User interface change data:

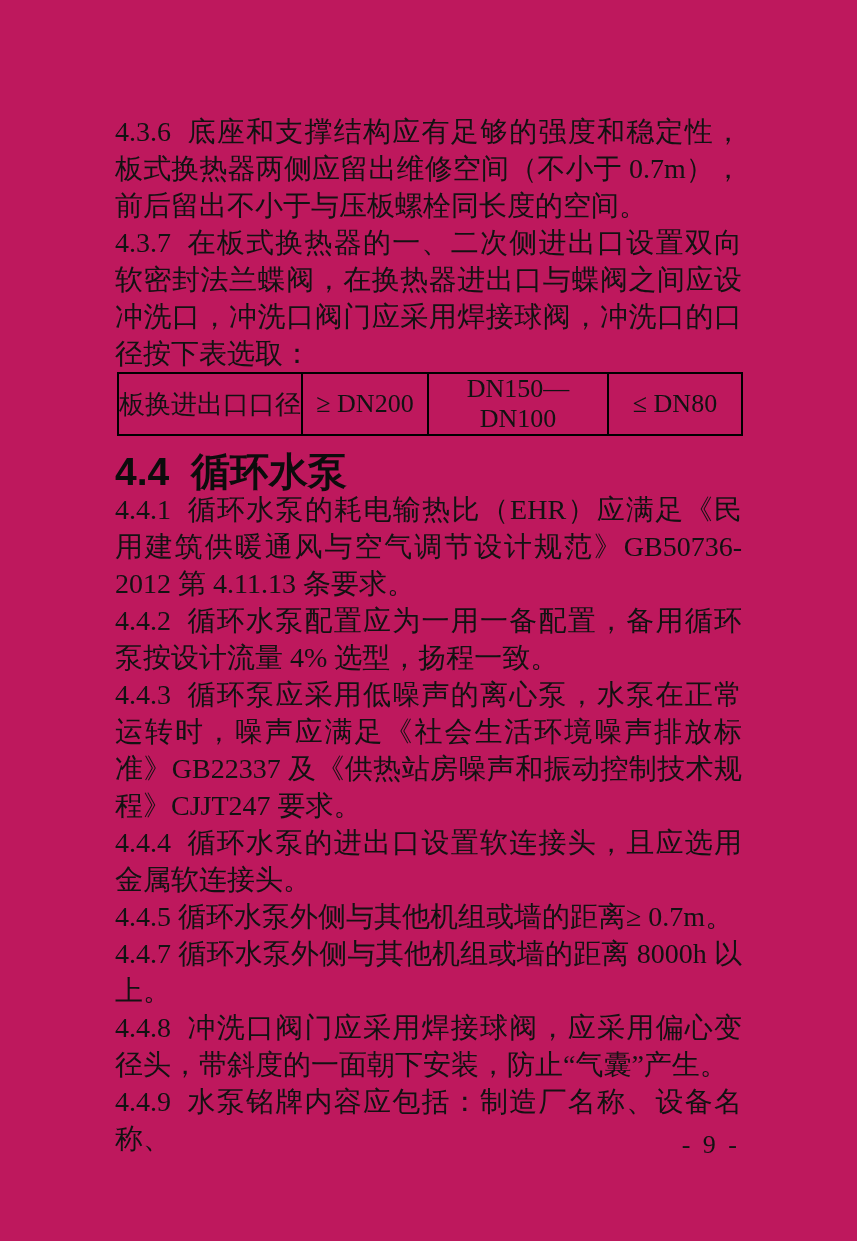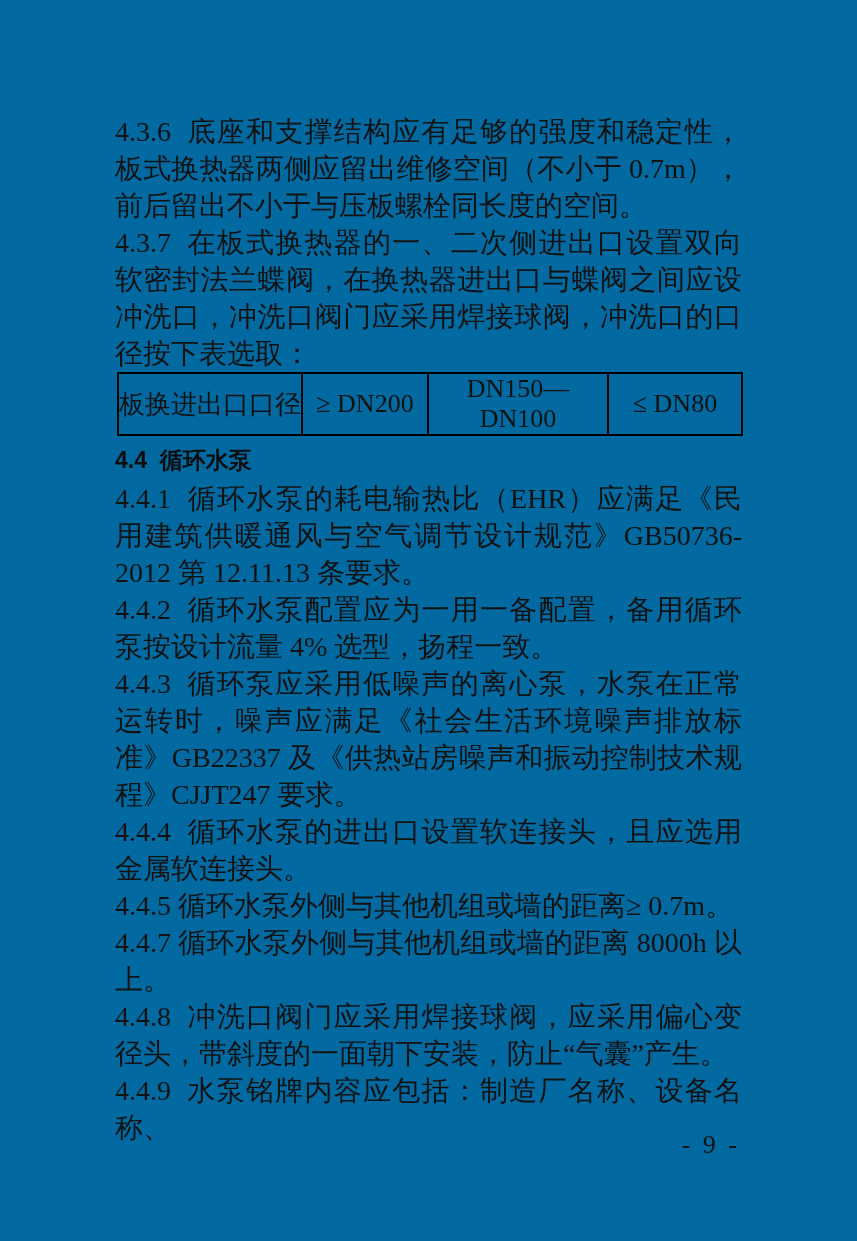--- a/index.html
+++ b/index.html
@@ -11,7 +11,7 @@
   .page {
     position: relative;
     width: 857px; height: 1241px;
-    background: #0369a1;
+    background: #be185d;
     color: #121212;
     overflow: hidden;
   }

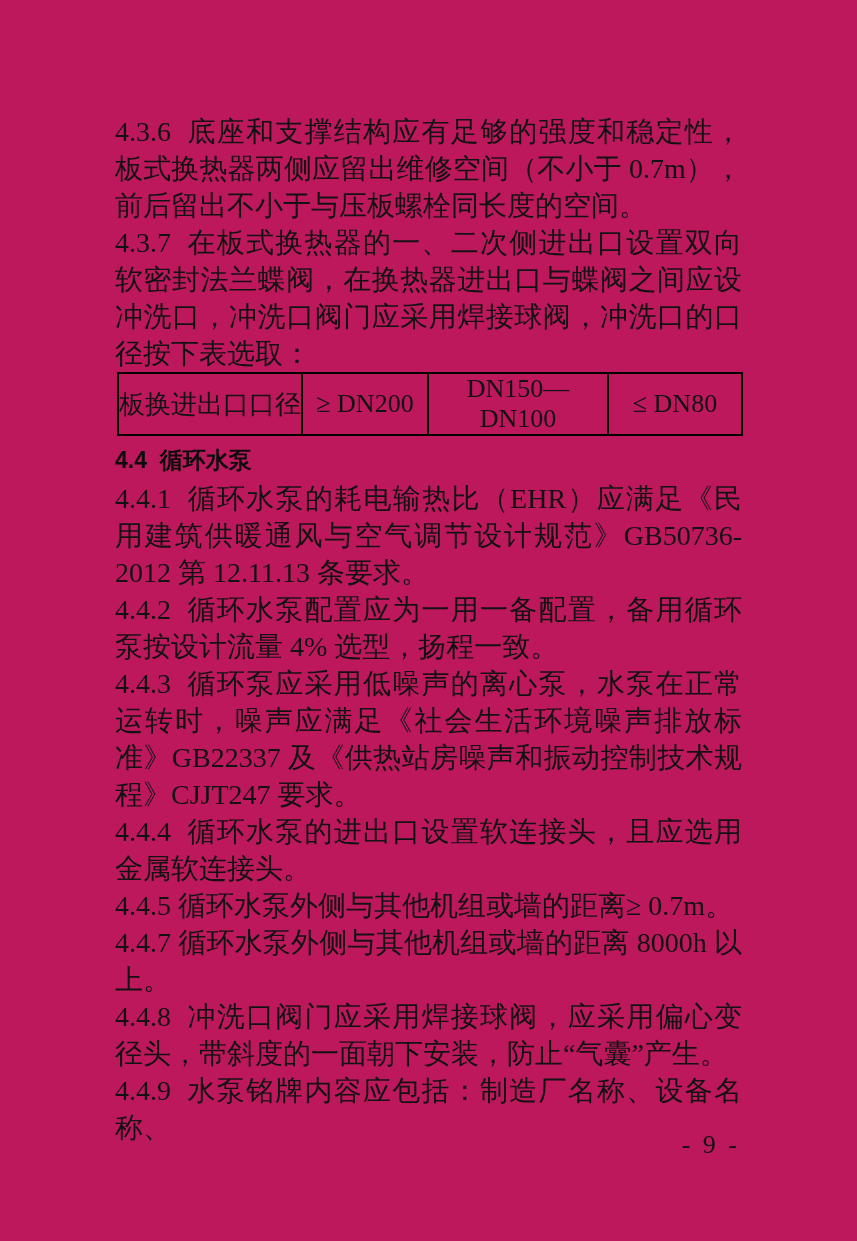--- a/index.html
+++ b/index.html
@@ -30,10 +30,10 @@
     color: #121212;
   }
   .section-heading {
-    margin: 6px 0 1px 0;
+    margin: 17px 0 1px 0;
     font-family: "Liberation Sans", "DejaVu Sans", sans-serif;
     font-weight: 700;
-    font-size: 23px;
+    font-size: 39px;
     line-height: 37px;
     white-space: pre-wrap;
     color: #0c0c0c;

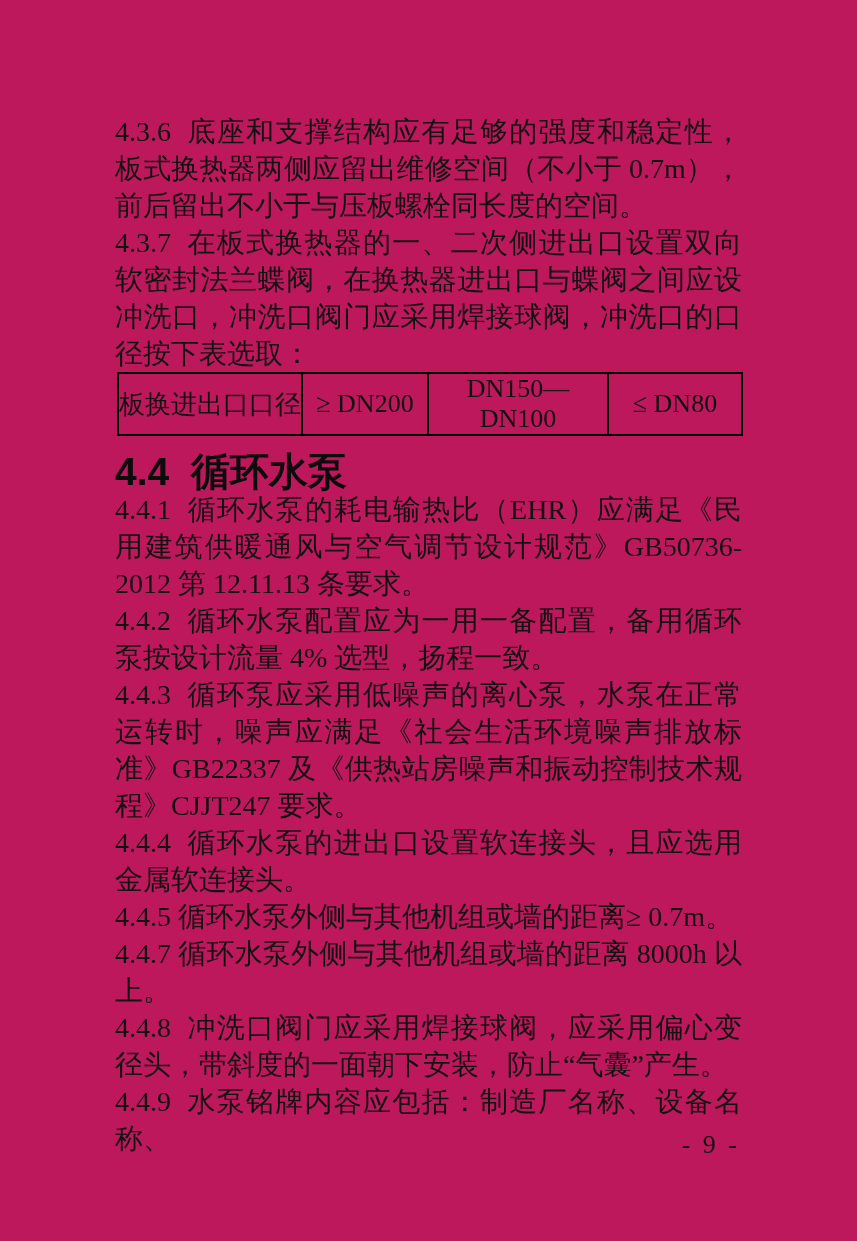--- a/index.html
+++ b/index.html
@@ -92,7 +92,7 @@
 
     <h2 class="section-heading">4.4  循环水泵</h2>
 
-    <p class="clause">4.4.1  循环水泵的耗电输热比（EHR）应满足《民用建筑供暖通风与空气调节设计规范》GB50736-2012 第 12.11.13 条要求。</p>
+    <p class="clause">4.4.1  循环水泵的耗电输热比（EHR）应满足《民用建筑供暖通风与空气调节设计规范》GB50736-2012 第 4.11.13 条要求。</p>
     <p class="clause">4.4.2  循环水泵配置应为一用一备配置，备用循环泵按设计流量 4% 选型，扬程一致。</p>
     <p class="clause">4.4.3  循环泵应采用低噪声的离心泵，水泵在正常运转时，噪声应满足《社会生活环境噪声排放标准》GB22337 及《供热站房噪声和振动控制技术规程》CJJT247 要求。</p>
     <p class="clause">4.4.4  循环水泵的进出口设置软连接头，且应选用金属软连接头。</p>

[What you will do] Leave the pictures out. Extract exactly the lines running from the one with "white-space: pre-wrap;" through the last entry, both ends included.

[Output]
     white-space: pre-wrap;
     color: #0c0c0c;

--- a/index.html
+++ b/index.html
@@ -92,7 +92,7 @@
 
     <h2 class="section-heading">4.4  循环水泵</h2>
 
-    <p class="clause">4.4.1  循环水泵的耗电输热比（EHR）应满足《民用建筑供暖通风与空气调节设计规范》GB50736-2012 第 12.11.13 条要求。</p>
+    <p class="clause">4.4.1  循环水泵的耗电输热比（EHR）应满足《民用建筑供暖通风与空气调节设计规范》GB50736-2012 第 4.11.13 条要求。</p>
     <p class="clause">4.4.2  循环水泵配置应为一用一备配置，备用循环泵按设计流量 4% 选型，扬程一致。</p>
     <p class="clause">4.4.3  循环泵应采用低噪声的离心泵，水泵在正常运转时，噪声应满足《社会生活环境噪声排放标准》GB22337 及《供热站房噪声和振动控制技术规程》CJJT247 要求。</p>
     <p class="clause">4.4.4  循环水泵的进出口设置软连接头，且应选用金属软连接头。</p>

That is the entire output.